After launching, the sisters were transferred to Kronstadt for fitting out as the shallow waters around Saint Petersburg prevented deep-draft ships from being completed. This added more delays as the dockyard there lacked the equipment to efficiently fit out the ships. Both ships were assigned to the Baltic Fleet upon completion. They were not fully equipped until around 1872 and their trials continued until 1873. Admiral Spiridov accidentally rammed the monitor in Kronstadt harbor in 1871, and her sister collided with the monitor four years later; neither ship was seriously damaged. Several days after the collision, Admiral Chichagov struck a sandbank at full speed. While not damaged in the incident, she was very firmly stuck and early attempts to pull her off failed, during which one seaman was killed and an officer badly wounded. The monitor had to be unloaded as much as possible and her forward guns were removed before she was freed from the sandbank, five days after running aground.

The ships received electric dynamos and searchlights were installed in the late 1870s. Admiral Chichagov served as the flagship for Captain 1st Rank Stepan Makarov during the 1885 naval maneuvers in the approaches to the Gulf of Riga and her boilers were replaced in two years later.
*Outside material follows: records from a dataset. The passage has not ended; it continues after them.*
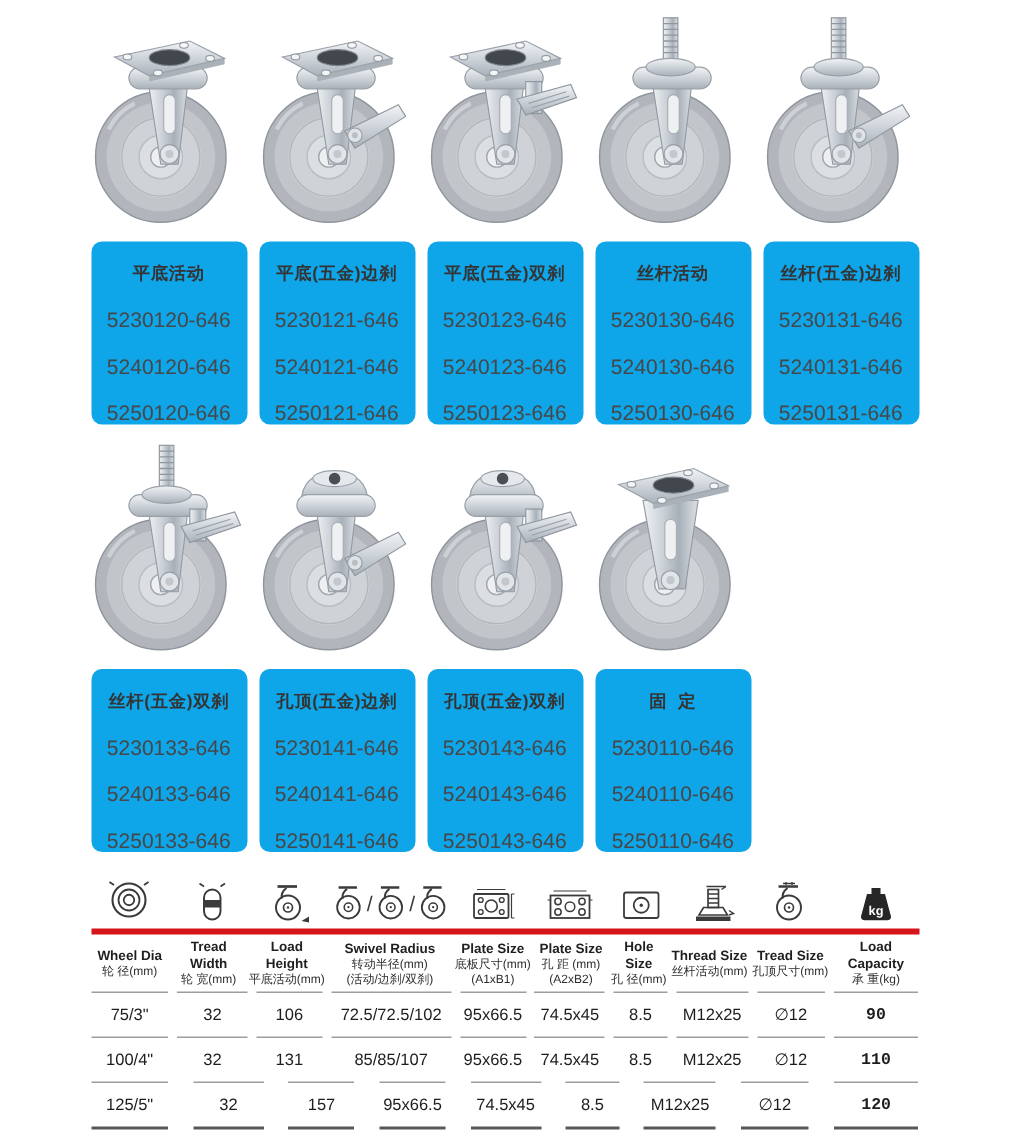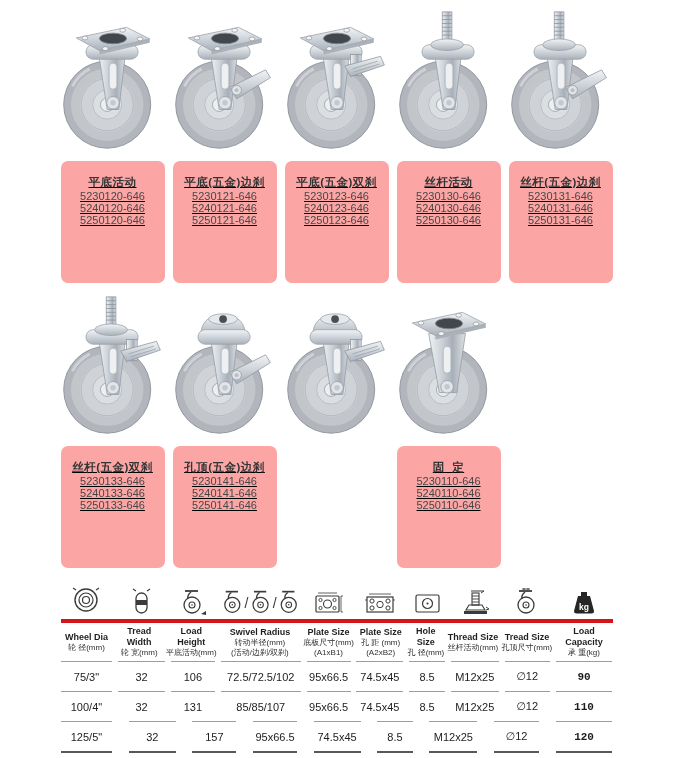"平底活动" .card { background: #fca5a5 -> #0ea5e9; text-decoration: underline -> none }
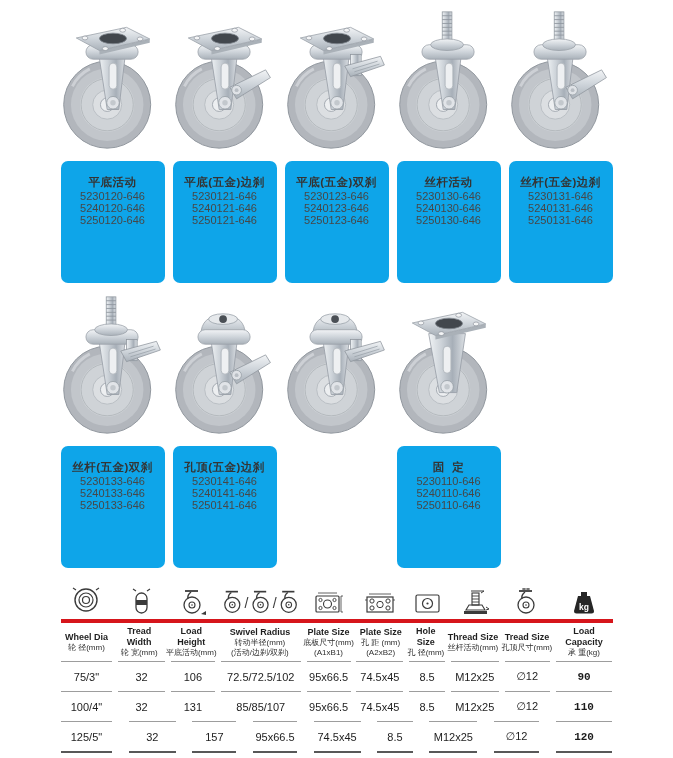"5230120-646" .card .code { font-size: 11px -> 14px; margin-top: 0 -> 15px }
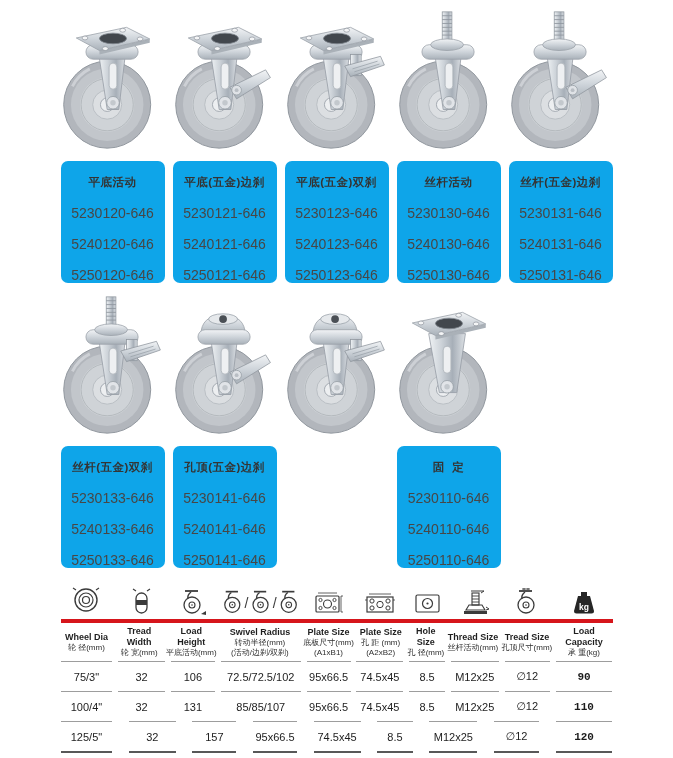"孔顶(五金)双刹" div.card { html: none -> <div> <div>孔顶(五金)双刹</div> <div>5230143-646</div> <div>5240143-646</div> <div>5250143-646</div> </div> }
Steam-powered steering gear was installed in the sisters in 1887 and they were reclassified as coast-defense ironclads on 13 February 1892. By this time, their role in Russian war plans was to defend the Gulf of Riga against an anticipated German amphibious landing. In 1900 they were transferred to the Kronstadt Engineering School as training ships before they were transferred to the Port of Kronstadt on 31 March 1907 for disposal. The sisters were stricken on 14 August and Admiral Spiridov became a stationary coal-storage barge while Admiral Chichagov was grounded near Reval and used as a target. Their subsequent fates are unknown.